Use the properties of logarithms on the right-hand side of the equation.

$$\ln y = x\ln x$$

Step 3

Differentiate both sides of the equation and solve for $$\frac{dy}{dx}$$.

Notice that the left-hand side needs implicit differentiation, and the right-hand side needs the product rule.

\begin{align*}% \frac 1 y\cdot\frac{dy}{dx} & = (1)\ln x + x \cdot \frac 1 x\\[6pt] \frac 1 y\cdot\frac{dy}{dx} & = \ln x + 1\\[6pt] \frac{dy}{dx} & = y\left(\ln x + 1\right) \end{align*}

Step 4

Since $$y = x^x$$, we replace $$y$$ in the derivative.

\begin{align*} \frac{dy}{dx} & = y\left(\ln x + 1\right)\\[6pt] & = x^x\left(\ln x + 1\right) \end{align*}

$$\displaystyle \frac{dy}{dx} = x^x\left(\ln x + 1\right)$$

### Differentiating Complicated Functions

##### Example 2

Use logarithmic differentiation to find $$\frac{dy}{dx}$$ for the function below.

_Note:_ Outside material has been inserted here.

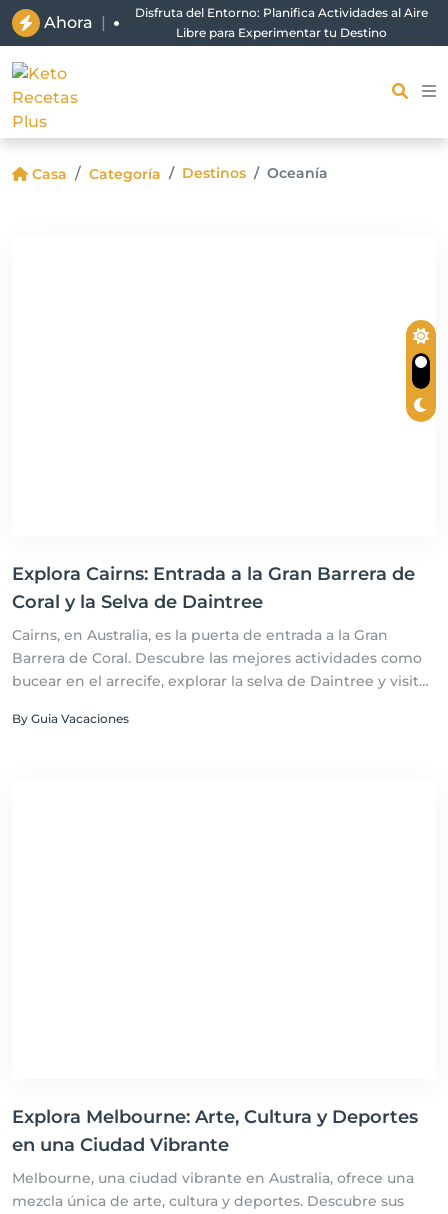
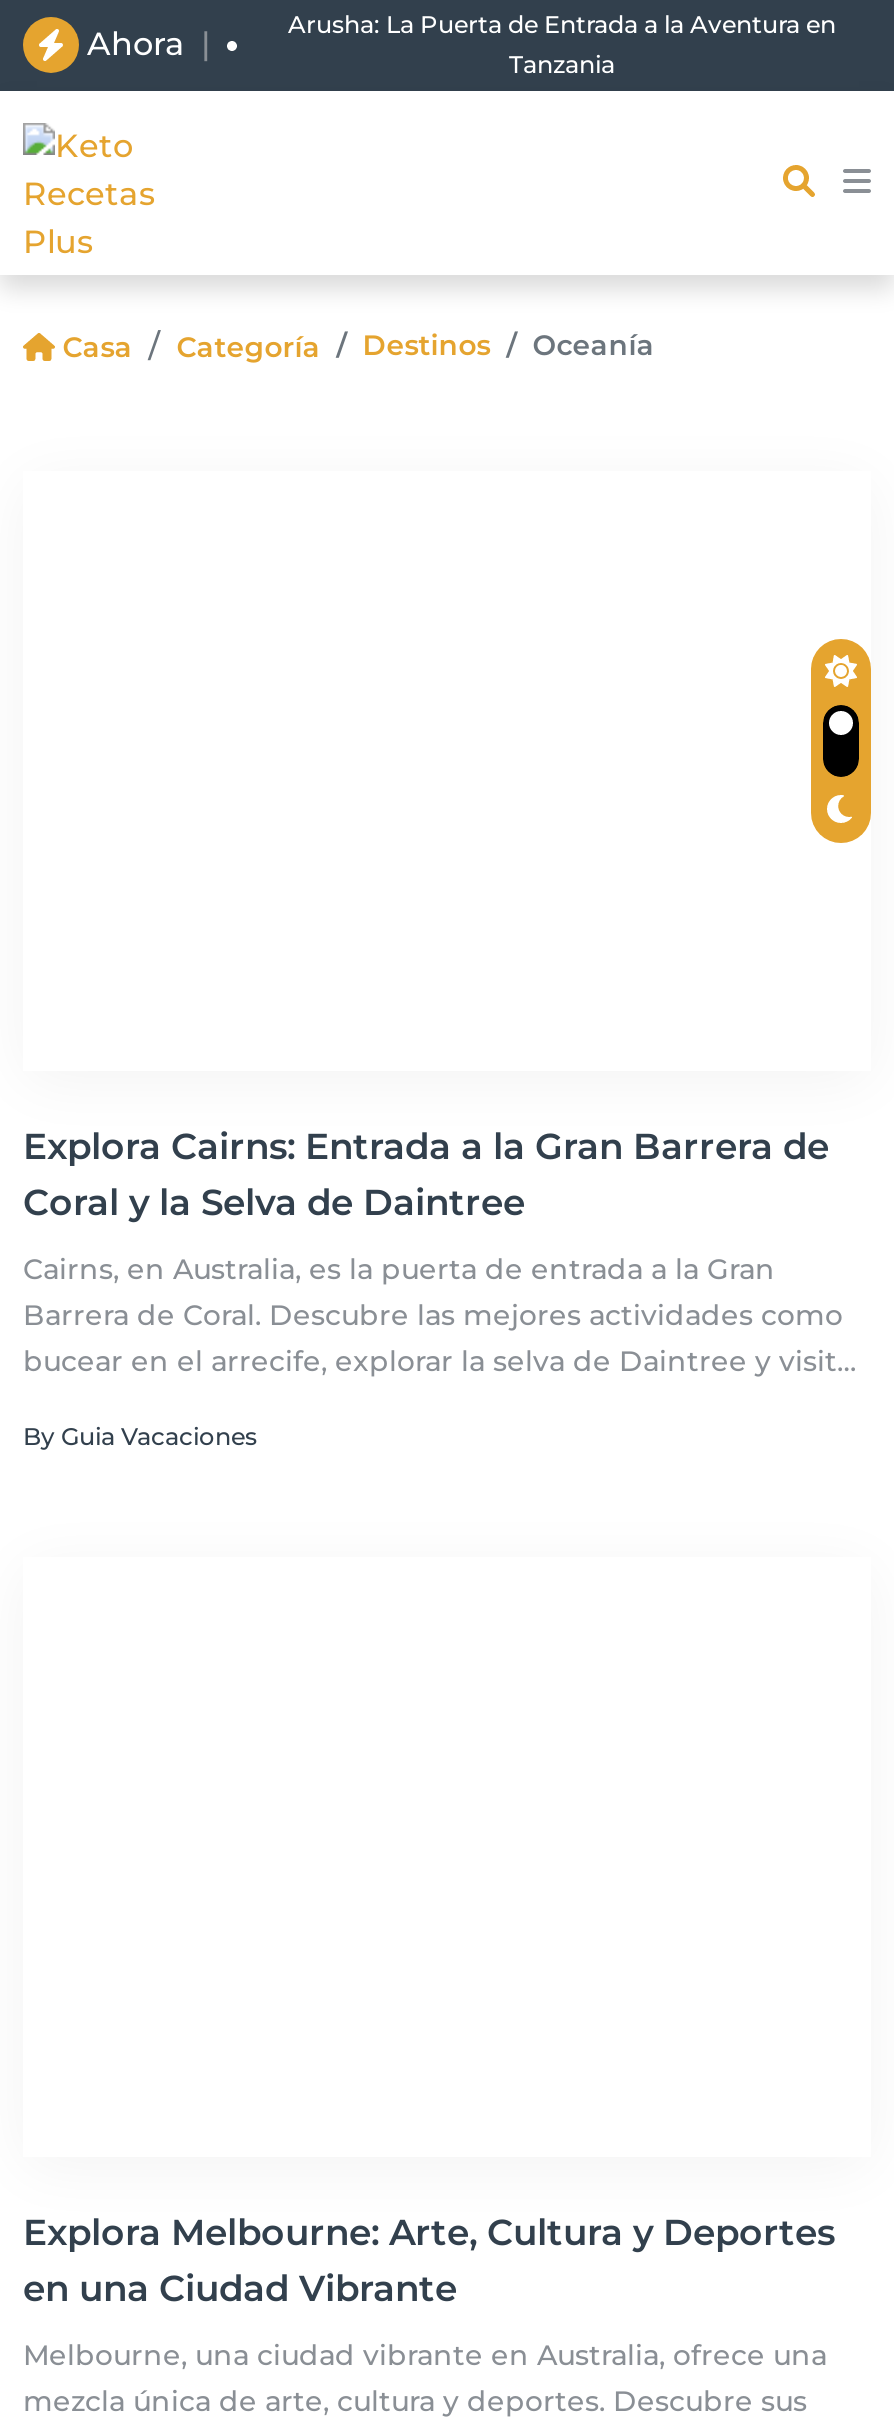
- Disfruta del Entorno: Planifica Actividades al Aire
- Libre para Experimentar tu Destino
+ Arusha: La Puerta de Entrada a la Aventura en
+ Tanzania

$$y = \frac{x^2}{\sqrt{4x+1}}$$

Step 1

Apply the logarithm to the equation.

$$\ln y = \ln\left(\frac{x^2}{\sqrt{4x+1}}\right)$$

Step 2

Use the properties of logarithms to expand the right-hand side of the equation.

\begin{align*}% \ln y & = \ln\left(\frac{x^2}{\sqrt{4x+1}}\right)\\[6pt] & = \ln x^2 - \ln (4x+1)^{1/2}\\[6pt] & = 2\ln x - \frac 1 2 \ln (4x+1) \end{align*}

Step 3

Differentiate and solve for $$\frac{dy}{dx}$$. Note that the left-hand side requires implicit differentiation.

\begin{align*} \frac 1 y \cdot \frac{dy}{dx} & = 2\cdot \frac 1 x - \frac 1 2\cdot \frac 1 {4x+1}\cdot 4\\[6pt] \frac 1 y \cdot \frac{dy}{dx} & = \frac 2 x - \frac 2 {4x+1}\\[6pt] \frac{dy}{dx} & = y\left(\frac 2 x - \frac 2 {4x+1}\right) \end{align*}

Step 4

Replace $$y$$.

\begin{align*} \frac{dy}{dx} & = y\left(\frac 2 x - \frac 2 {4x+1}\right)\\[6pt] & = \frac{x^2}{\sqrt{4x+1}}\left(\frac 2 x - \frac 2 {4x+1}\right) \end{align*}

$$\displaystyle \frac{dy}{dx} = \frac{x^2}{\sqrt{4x+1}}\left(\frac 2 x - \frac 2 {4x+1}\right)$$